Front-end code change data:
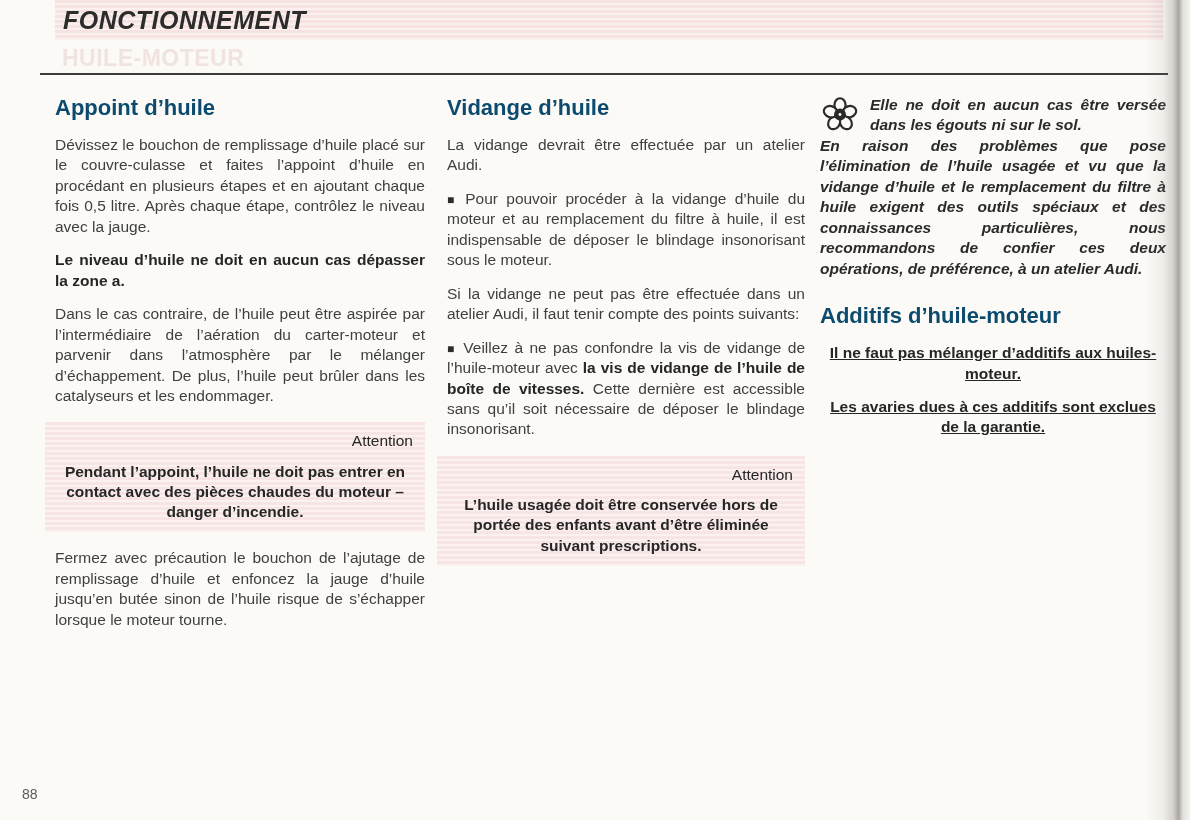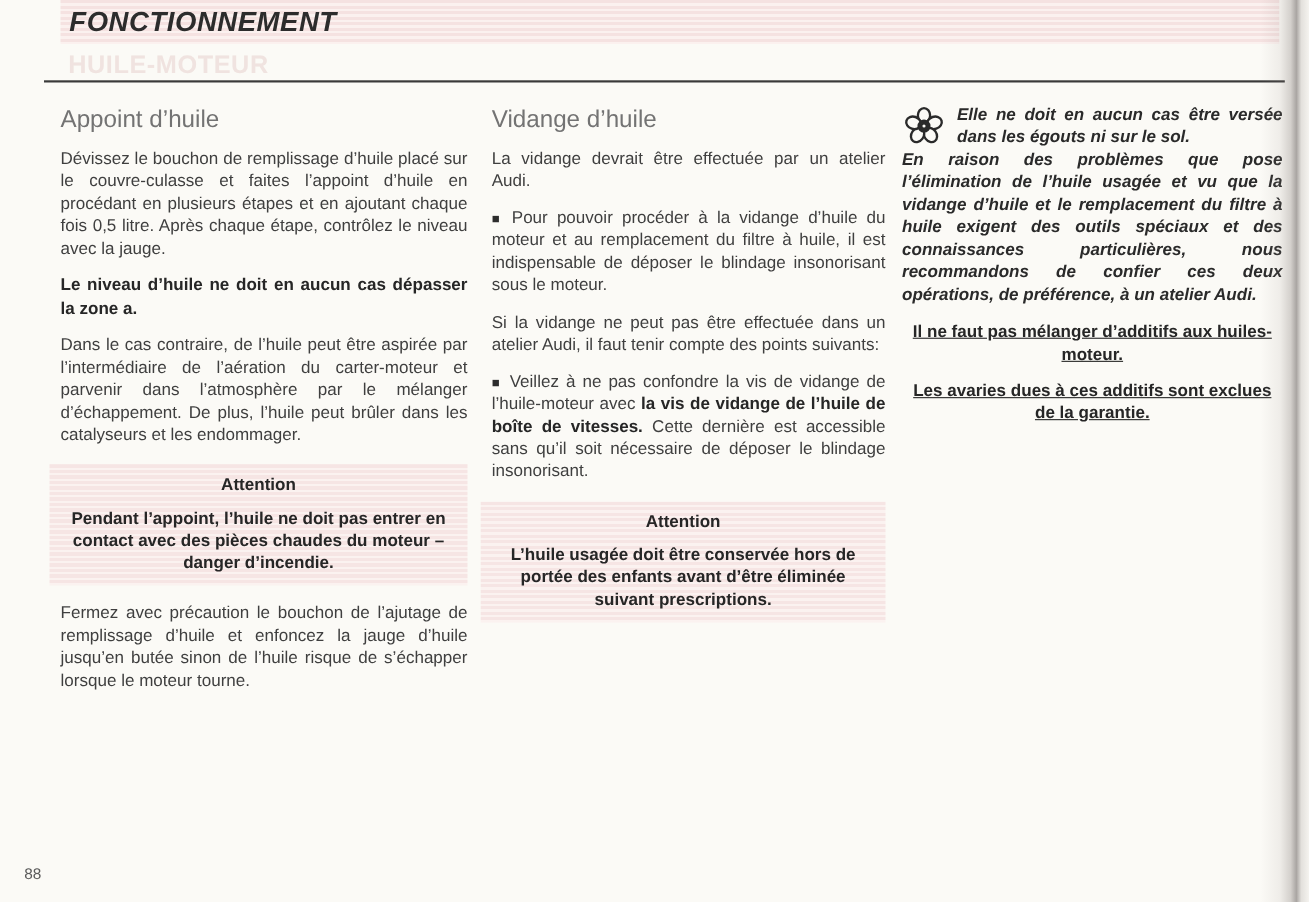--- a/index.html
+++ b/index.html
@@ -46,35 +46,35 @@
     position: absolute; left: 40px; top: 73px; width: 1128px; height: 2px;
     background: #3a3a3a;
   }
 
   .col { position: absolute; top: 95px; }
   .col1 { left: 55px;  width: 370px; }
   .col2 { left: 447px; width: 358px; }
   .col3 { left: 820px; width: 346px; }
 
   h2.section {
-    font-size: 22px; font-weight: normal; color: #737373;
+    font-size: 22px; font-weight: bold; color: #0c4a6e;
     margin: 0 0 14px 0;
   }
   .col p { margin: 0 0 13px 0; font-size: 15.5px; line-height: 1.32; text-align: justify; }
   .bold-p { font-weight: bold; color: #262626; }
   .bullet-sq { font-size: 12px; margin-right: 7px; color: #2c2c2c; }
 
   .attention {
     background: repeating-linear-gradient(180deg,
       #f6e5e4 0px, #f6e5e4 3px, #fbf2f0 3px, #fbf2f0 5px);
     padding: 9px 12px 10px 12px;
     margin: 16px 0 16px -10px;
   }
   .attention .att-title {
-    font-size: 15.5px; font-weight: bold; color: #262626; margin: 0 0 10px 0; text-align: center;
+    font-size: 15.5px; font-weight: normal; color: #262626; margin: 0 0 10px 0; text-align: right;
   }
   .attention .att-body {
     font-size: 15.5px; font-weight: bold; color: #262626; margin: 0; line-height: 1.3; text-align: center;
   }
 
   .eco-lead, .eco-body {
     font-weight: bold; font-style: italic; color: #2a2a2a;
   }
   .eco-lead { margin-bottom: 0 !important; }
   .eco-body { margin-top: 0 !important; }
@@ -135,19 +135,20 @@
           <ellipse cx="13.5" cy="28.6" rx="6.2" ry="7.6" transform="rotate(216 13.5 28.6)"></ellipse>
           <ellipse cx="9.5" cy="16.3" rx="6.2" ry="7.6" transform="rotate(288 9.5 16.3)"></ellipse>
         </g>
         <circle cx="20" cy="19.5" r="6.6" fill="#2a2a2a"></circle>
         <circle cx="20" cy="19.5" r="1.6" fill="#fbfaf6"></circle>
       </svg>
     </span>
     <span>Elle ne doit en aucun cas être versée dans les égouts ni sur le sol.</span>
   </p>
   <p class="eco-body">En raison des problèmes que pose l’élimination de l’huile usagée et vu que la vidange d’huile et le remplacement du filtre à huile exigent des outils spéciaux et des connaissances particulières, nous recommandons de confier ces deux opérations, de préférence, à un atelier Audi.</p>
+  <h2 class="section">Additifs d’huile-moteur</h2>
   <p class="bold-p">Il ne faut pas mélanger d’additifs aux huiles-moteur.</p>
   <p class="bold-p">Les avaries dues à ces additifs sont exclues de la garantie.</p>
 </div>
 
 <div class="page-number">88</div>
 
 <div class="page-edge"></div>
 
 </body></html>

---

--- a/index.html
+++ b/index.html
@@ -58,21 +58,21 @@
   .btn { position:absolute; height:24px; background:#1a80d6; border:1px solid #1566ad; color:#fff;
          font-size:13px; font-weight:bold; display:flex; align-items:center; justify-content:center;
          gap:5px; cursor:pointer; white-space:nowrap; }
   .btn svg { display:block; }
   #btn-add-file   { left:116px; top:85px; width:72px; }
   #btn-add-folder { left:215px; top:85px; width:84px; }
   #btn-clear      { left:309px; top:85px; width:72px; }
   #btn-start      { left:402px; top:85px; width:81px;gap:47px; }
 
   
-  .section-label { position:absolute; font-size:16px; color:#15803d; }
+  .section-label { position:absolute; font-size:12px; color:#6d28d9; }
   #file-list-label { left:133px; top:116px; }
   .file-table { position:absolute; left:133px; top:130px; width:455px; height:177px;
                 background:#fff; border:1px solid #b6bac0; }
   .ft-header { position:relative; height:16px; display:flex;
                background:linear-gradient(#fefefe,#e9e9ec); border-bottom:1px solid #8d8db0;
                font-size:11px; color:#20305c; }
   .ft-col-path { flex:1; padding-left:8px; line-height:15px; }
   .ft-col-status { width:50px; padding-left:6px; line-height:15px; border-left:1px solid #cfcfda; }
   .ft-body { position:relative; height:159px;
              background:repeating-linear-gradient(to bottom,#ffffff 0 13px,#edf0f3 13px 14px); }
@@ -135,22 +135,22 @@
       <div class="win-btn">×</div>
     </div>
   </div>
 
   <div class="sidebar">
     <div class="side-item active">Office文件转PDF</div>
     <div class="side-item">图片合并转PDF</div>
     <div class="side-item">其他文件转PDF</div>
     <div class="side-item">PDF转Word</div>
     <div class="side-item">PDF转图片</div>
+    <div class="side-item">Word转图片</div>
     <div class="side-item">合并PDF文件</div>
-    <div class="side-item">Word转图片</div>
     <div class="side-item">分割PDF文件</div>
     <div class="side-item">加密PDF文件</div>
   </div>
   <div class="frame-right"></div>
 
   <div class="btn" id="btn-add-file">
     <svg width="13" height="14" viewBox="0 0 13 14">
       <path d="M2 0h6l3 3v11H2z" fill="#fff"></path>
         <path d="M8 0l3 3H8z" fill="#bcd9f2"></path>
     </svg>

* * *

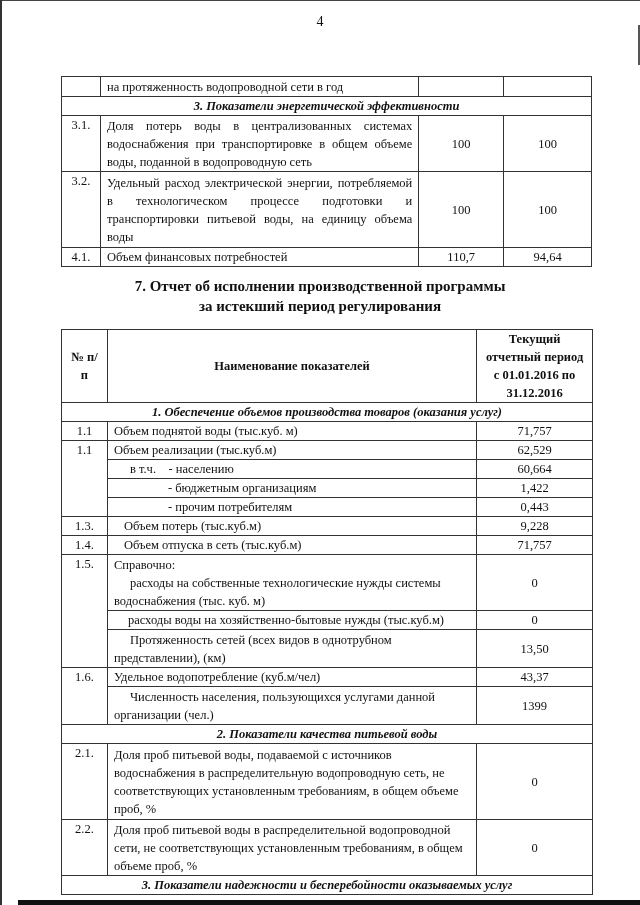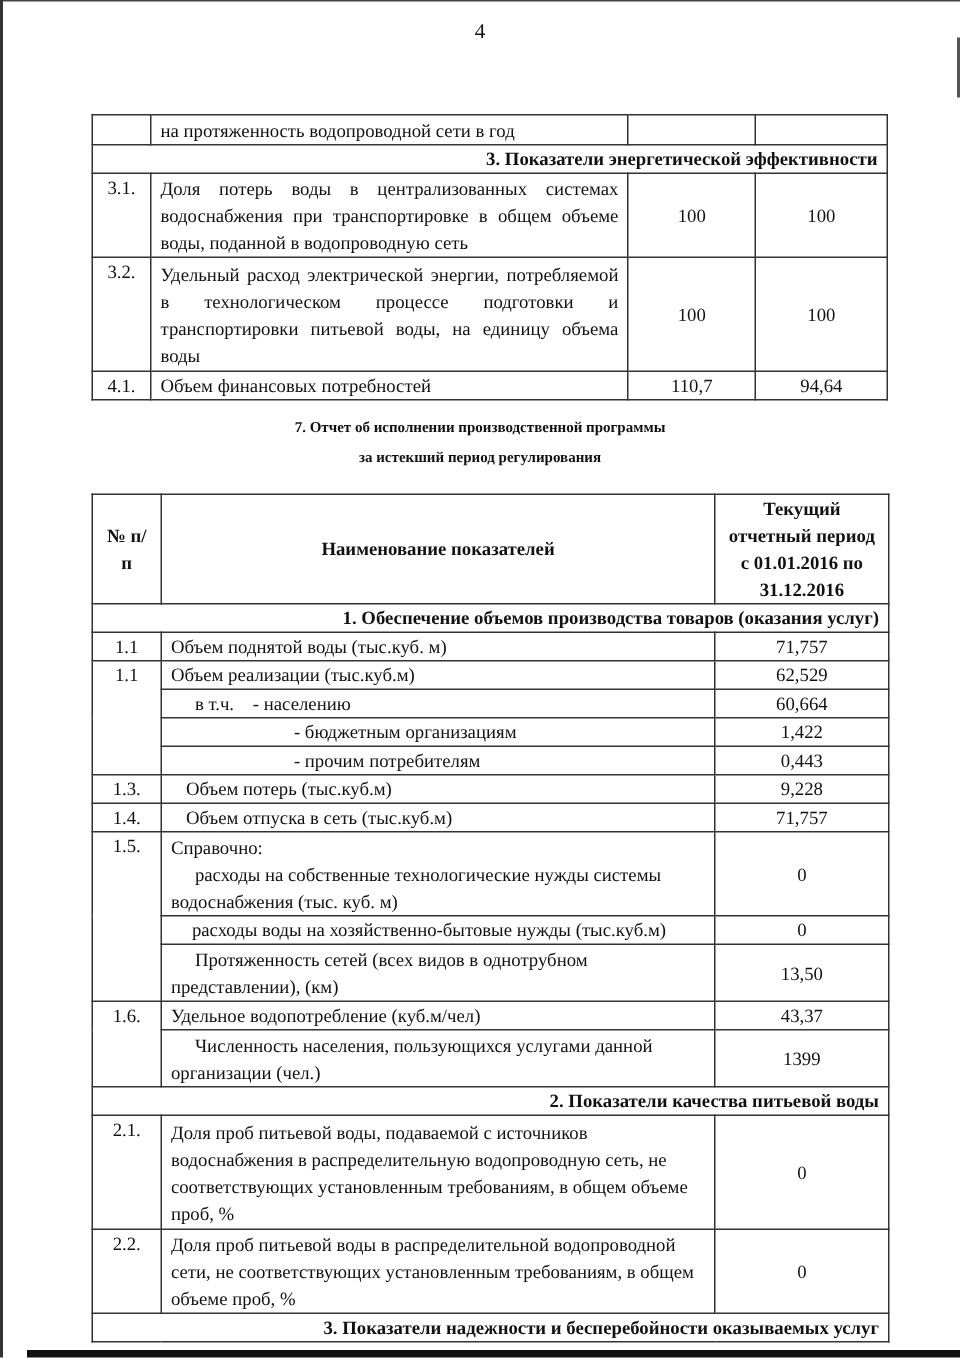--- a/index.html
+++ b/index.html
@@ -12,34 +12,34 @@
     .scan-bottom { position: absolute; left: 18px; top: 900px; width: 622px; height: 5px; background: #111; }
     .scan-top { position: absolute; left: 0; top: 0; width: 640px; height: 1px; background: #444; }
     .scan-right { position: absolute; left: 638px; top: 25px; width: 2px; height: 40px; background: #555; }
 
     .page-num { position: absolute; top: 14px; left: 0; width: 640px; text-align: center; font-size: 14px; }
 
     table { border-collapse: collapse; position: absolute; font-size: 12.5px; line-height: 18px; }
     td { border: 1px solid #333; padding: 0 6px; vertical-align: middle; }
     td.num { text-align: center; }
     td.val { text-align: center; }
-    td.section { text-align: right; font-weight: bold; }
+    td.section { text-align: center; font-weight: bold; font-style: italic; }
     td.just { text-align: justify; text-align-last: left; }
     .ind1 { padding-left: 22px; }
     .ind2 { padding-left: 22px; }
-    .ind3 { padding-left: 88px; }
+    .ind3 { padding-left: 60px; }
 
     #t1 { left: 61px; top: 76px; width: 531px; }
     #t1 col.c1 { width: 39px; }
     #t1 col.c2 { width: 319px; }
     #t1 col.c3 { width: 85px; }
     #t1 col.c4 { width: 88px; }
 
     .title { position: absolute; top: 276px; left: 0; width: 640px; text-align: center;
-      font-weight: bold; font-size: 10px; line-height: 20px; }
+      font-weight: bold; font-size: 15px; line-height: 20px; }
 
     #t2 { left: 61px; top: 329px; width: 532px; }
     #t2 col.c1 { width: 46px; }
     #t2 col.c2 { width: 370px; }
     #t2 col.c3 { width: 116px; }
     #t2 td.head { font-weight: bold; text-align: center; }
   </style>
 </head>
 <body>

EXERCISE REQUIREMENTS: The lines you need are those containing "justify"; find them in the records and copy them.

RESULT OF THE TASK:
   .col p { margin: 0 0 13px 0; font-size: 15.5px; line-height: 1.32; text-align: justify; }
          font-size:13px; font-weight:bold; display:flex; align-items:center; justify-content:center;
     td.just { text-align: justify; text-align-last: left; }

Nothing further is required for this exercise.